Jerez en pleurs a accompagné Rafaël de Paula dans sa tombe. Que nous reste-t-il de ce torero singulier dont la carrière et la vie ont été semés de triomphes brillants et d’échecs calamiteux ? Pourquoi y-a-t-il des « paulistas » comme il y a des « poncistes », des « morantistes » ou des « curristes » (pour évoquer Curro Romero effondré lors de l’enterrement du torero gitan) ? Qu’est ce qui motive cette ferveur autour de cette figure le plus souvent défaite mais qui, comme un phénix, a pu renaître de ses cendres ?

Il faut le dire en premier lieu, enracinée à Jerez où pourtant leur icône fut controversée -comme l’est Ojeda à Sanlucar-, la majorité des aficionados gagnés à la cause du torero calé viennent de son quartier, le barrio de Santiago, qui s’est toujours mobilisé pour lui. Même si la féria de Jerez a connu son heure de gloire avec jusqu’à une semaine de corridas ininterrompue et une corrida concours de référence, Jerez n’est pas Séville et les troupes dédiées à Rafaël n’ont rien à voir avec les seguidores de Curro Romero qui en ont fait un Dieu. Cela dit du point de vue quantitatif bien sûr et ce n’est en rien diminuer le Faraon de Camas que de constater qu’il a bénéficié de l’idolâtrie de toute une métropole qui l’a statufié de son vivant devant la Maestranza.

Mais le Jerezano a trouvé un appui inattendu de la part de nombreux aficionados dans le monde entier. C’est le cas en France où un secteur de passionnés minoritaire cartes mais bien réel l’a toujours magnifié. Les photos de Bertrand Caritey témoigne de cette séduction qui a touché jusqu’à des arènes isolées comme Villeneuve de Marsan ou Saint Sever où il a défilé triomphalement.
José Bergamin, une des figures majeures de la littérature espagnole du XXème siècle, très engagé dans la lutte contre le franquisme, lors d’un des sommets de la carrière de Rafaël, à Vista Alegre (Madrid) écrivit un ouvrage qui fut un immense succès: « La musica callada del toreo » consacré au génial gitan. Ainsi, Bergamin retrouvait le chemin de Garcia Lorca et de la génération de 27 qui avait consacré ces pratiques artistiques populaires méprisées comme la toreo ou le flamenco. Il rendait hommage implicitement à l’apport de la culture gitane au corpus culturel hispanique -et même européen. Je ne dis pas que les supporters de Rafaël se révélèrent à ce moment là mais cet ouvrage fit beaucoup pour donner à ce caractère instable et secret une certaine respectabilité ; à provoquer l’indulgence du public. Le Tio Pepe, gardien du temple et critique rigoureux écrivit un article important en défense des deux andalous, Curro et Rafael: « Ils n’ont jamais triché » ce qui voulait tout dire.

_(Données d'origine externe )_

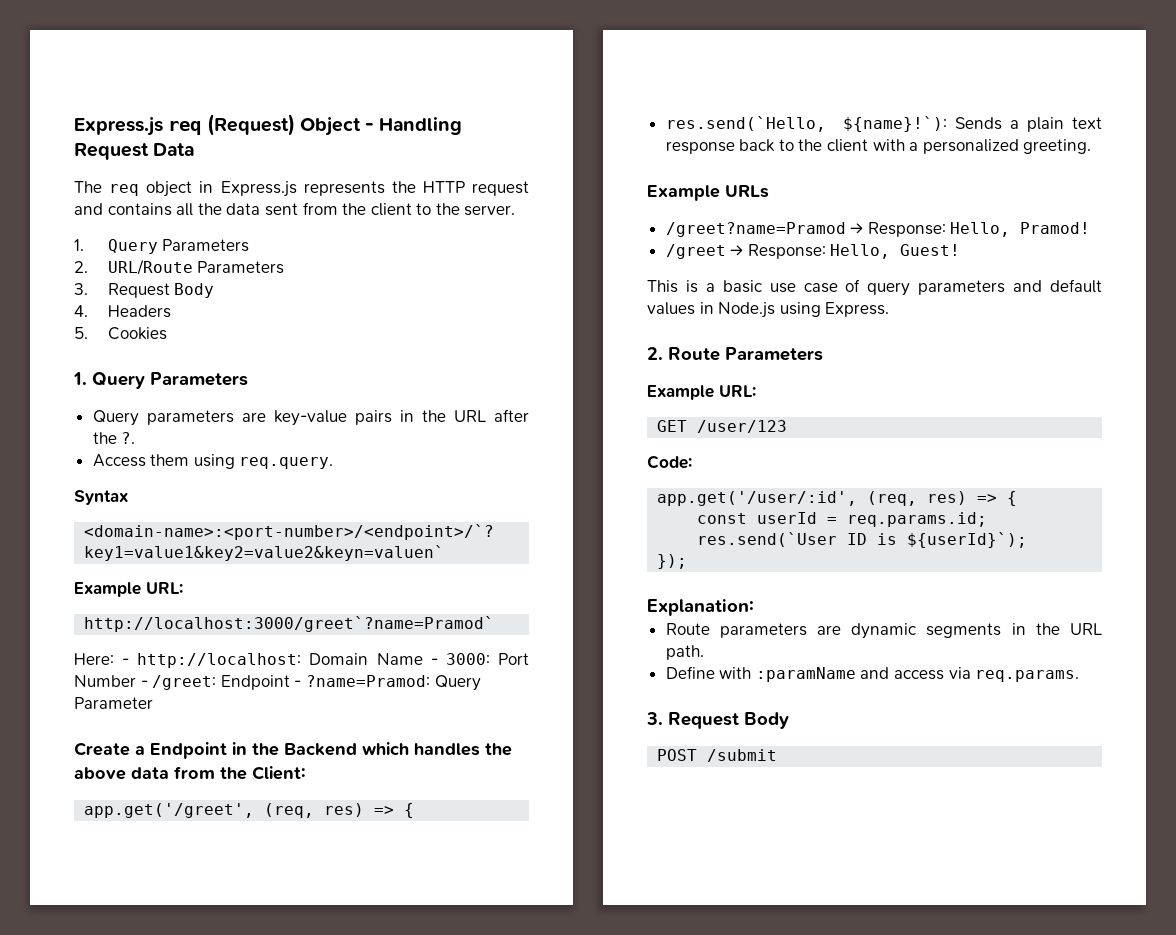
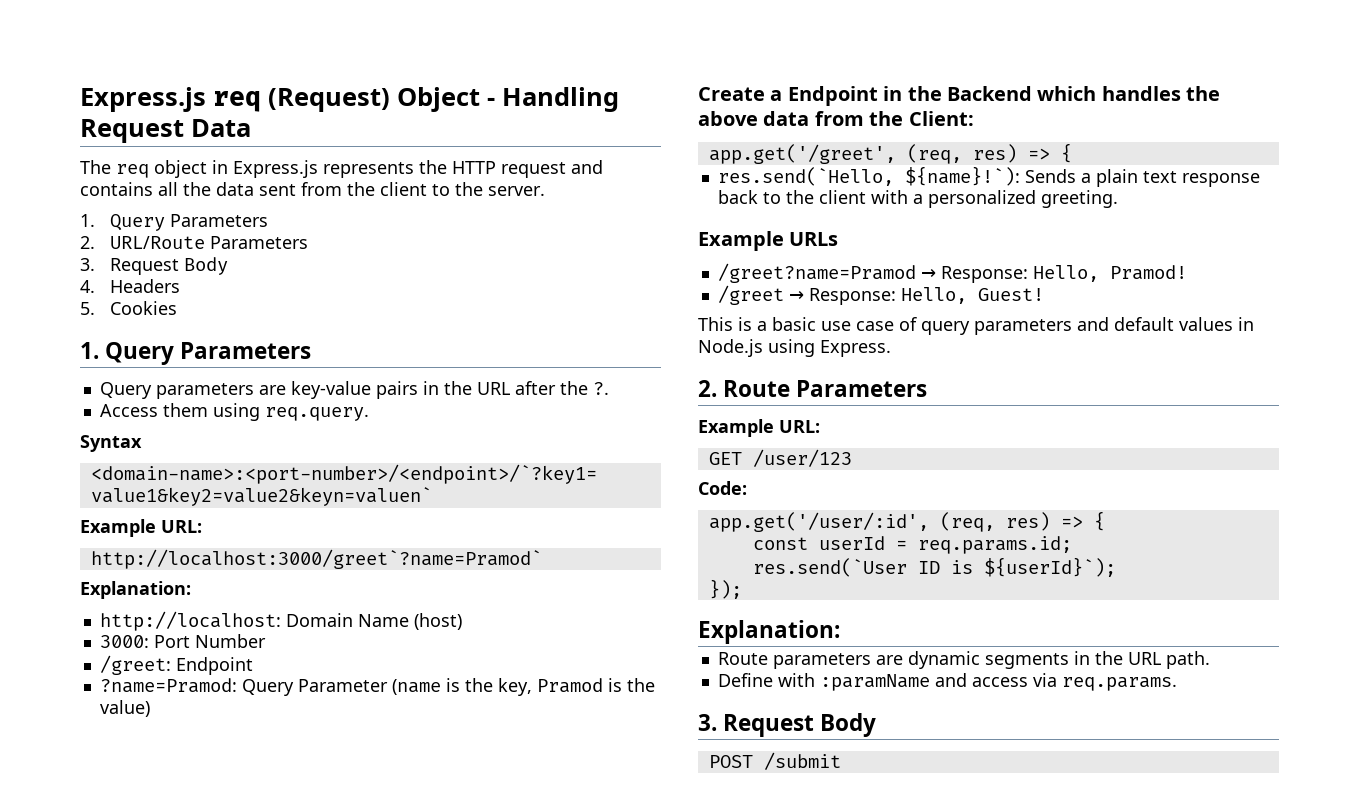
  http://localhost:3000/greet`?name=Pramod`
- Here: - http://localhost: Domain Name - 3000: Port Number - /greet: Endpoint - ?name=Pramod: Query Parameter
+ Explanation:
+ http://localhost: Domain Name (host)
+ 3000: Port Number
+ /greet: Endpoint
+ ?name=Pramod: Query Parameter (name is the key, Pramod is the value)

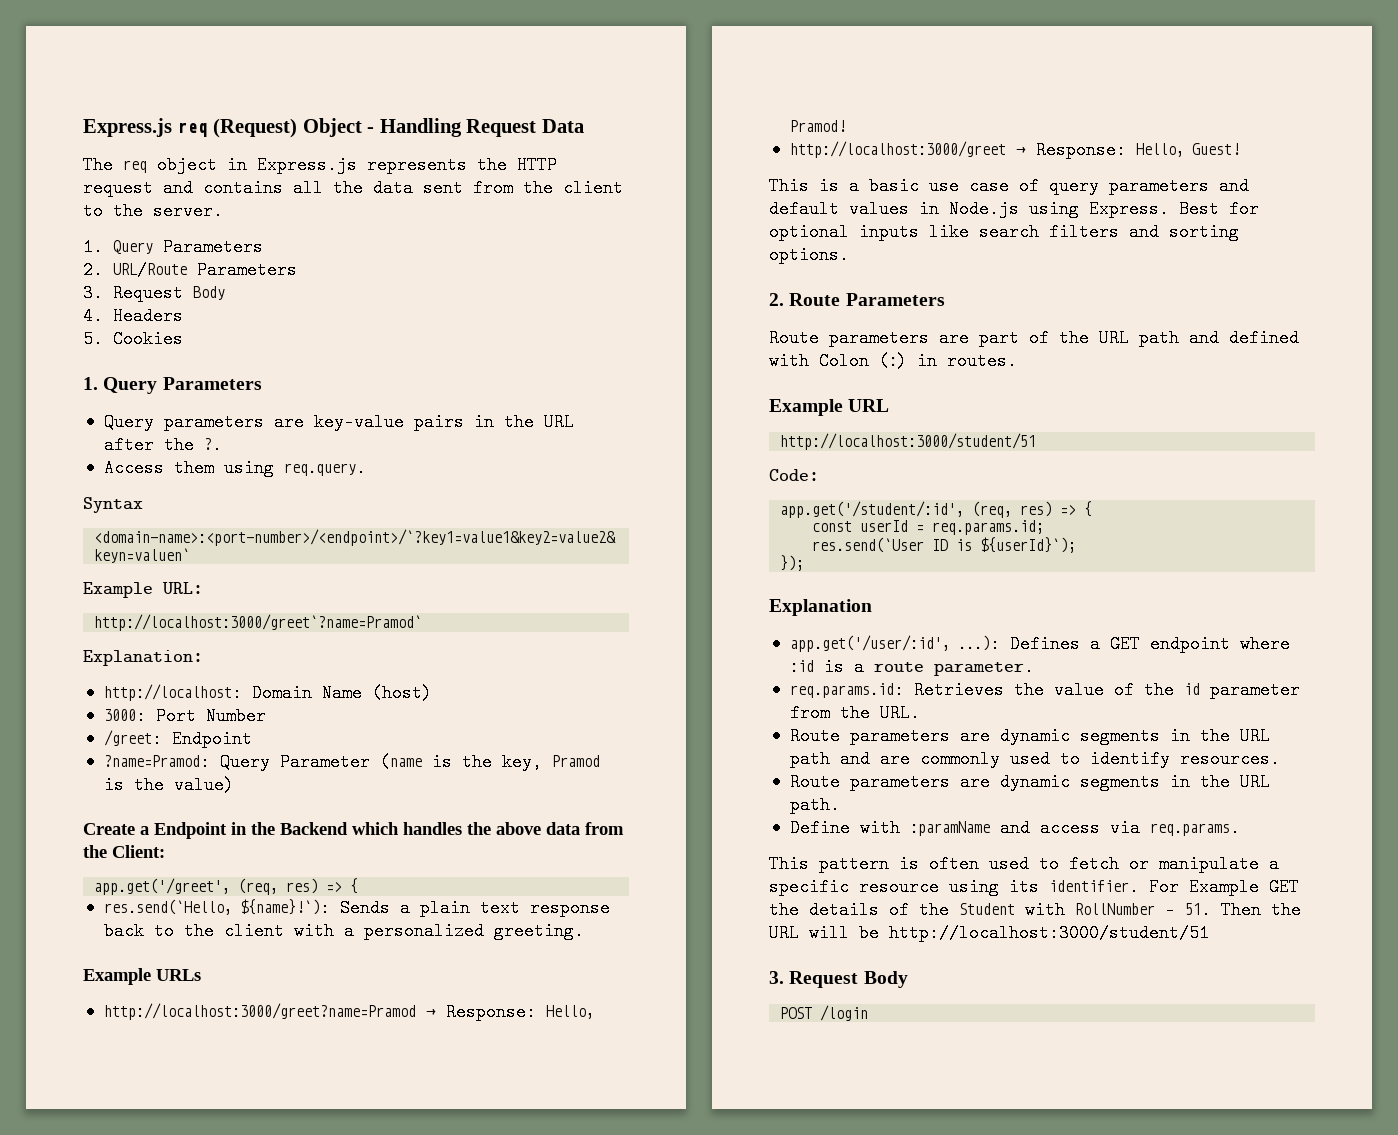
- /greet?name=Pramod → Response: Hello, Pramod!
+ http://localhost:3000/greet?name=Pramod → Response: Hello, Pramod!
- /greet → Response: Hello, Guest!
+ http://localhost:3000/greet → Response: Hello, Guest!
- This is a basic use case of query parameters and default values in Node.js using Express.
+ This is a basic use case of query parameters and default values in Node.js using Express. Best for optional inputs like search filters and sorting options.
  2. Route Parameters
- Example URL:
- GET /user/123
+ Route parameters are part of the URL path and defined with Colon (:) in routes.
+ Example URL
+ http://localhost:3000/student/51
- app.get('/user/:id', (req, res) => {
+ app.get('/student/:id', (req, res) => {
  });
- Explanation:
+ Explanation
+ app.get('/user/:id', ...): Defines a GET endpoint where :id is a route parameter.
+ req.params.id: Retrieves the value of the id parameter from the URL.
+ Route parameters are dynamic segments in the URL path and are commonly used to identify resources.
+ This pattern is often used to fetch or manipulate a specific resource using its identifier. For Example GET the details of the Student with RollNumber - 51. Then the URL will be http://localhost:3000/student/51
- POST /submit
+ POST /login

Un ancien novillero m’écrit « me revient la demie-véronique de Rafaël à Saint-Sever : sa manière d’aller toquer complètement à droite et de donner la sortie sur la hanche gauche, d’avoir inversé les terrains au capote ; toquant la droite vers le centre et donnant la sortie à gauche entre lui et le burdalero. C’était dangereux et le toro était venu à fond à droite protégeant sa querencia et la conduite de l’animal fut extraordinaire à gauche, improbable pour tout le monde censé connaître les querencias. La passe était suspendue tout le long de son trajet… Mucho arte ».

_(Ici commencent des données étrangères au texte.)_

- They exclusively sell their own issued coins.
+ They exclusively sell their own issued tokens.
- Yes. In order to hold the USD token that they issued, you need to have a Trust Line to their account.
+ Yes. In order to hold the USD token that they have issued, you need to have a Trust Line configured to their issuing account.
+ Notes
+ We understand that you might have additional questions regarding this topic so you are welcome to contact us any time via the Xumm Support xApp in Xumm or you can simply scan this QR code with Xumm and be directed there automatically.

Le leg principal de Rafaël principal fut son côté inattendu, cette manière unique d’interpréter le toreo et même ses instants de panique, les broncas qu’il provoquait devenant un spectacle plus souvent un drame qu’une comédie. Atteint d’une dégénérescence des genoux, incapable de pratiquer un toreo de défense: c’était avec lui le tout ou rien. Il chercha sa voie dans l’esthétique et devint un des meilleurs toreros de capote de l’Histoire exécutant parfaitement la véronique et surtout la demie de manière très personnelle. Et on venait de loin dans l’espoir de voir un seul quite qui pardonnait le reste.

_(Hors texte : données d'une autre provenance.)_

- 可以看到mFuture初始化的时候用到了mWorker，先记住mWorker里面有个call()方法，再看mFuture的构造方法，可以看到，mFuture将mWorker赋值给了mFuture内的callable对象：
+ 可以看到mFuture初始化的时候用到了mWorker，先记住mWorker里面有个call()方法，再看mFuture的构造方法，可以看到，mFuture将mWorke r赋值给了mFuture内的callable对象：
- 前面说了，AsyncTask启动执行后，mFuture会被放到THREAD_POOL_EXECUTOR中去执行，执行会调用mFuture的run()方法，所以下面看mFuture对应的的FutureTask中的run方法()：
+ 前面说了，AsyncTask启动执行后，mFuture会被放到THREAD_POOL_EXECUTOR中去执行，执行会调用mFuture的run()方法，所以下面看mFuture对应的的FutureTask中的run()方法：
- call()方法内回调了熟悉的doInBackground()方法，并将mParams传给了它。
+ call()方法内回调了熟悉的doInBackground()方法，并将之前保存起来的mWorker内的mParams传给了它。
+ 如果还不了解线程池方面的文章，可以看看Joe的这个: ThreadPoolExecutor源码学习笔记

Ce qui nous aura marqué le plus chez Paula c’est son allure : non pas cette élégance innée du personnage, mais sa tristesse, sa résignation face à l’échec, la blessure ou même la mort qui plane sur ses envols: c’est le drame du chant gitan. Un être animé par ses démons intérieurs : sa peur, ses superstitions, ce duende que Lorca avait su pénétrer et qui à nous, fils de Descartes et adorateurs de la Raison, nous est si lointain. Ce mystère c’est le leg principal de Rafaël, il a fait le piment de notre aficion: Comment va-t-il être aujourd’hui ? A-t-il croisé un chat noir ? Coupé une file d’enterrement ? Allions nous voir, épuisés de notre virée de mille kilomètres pour cet événement attendu toute une saison, le torero solaire rayonnant, régénrescent ou l’être ténébreux en proie à ses démons intérieurs. Et c’était un spectacle unique. Une attente angoissante et jubilatoire. En quelque sorte le sel de cette terre taurine lointaine que nous aimions. Il y avait quelque chose d’unvresel dans l’authenticité -l’honnêteté au fond- de Rafaël en piste comme dans sa vie chaotique et bohème : ce refus du « politiquement correct » qui déjà séduisait les esprits rebelles à la modernité.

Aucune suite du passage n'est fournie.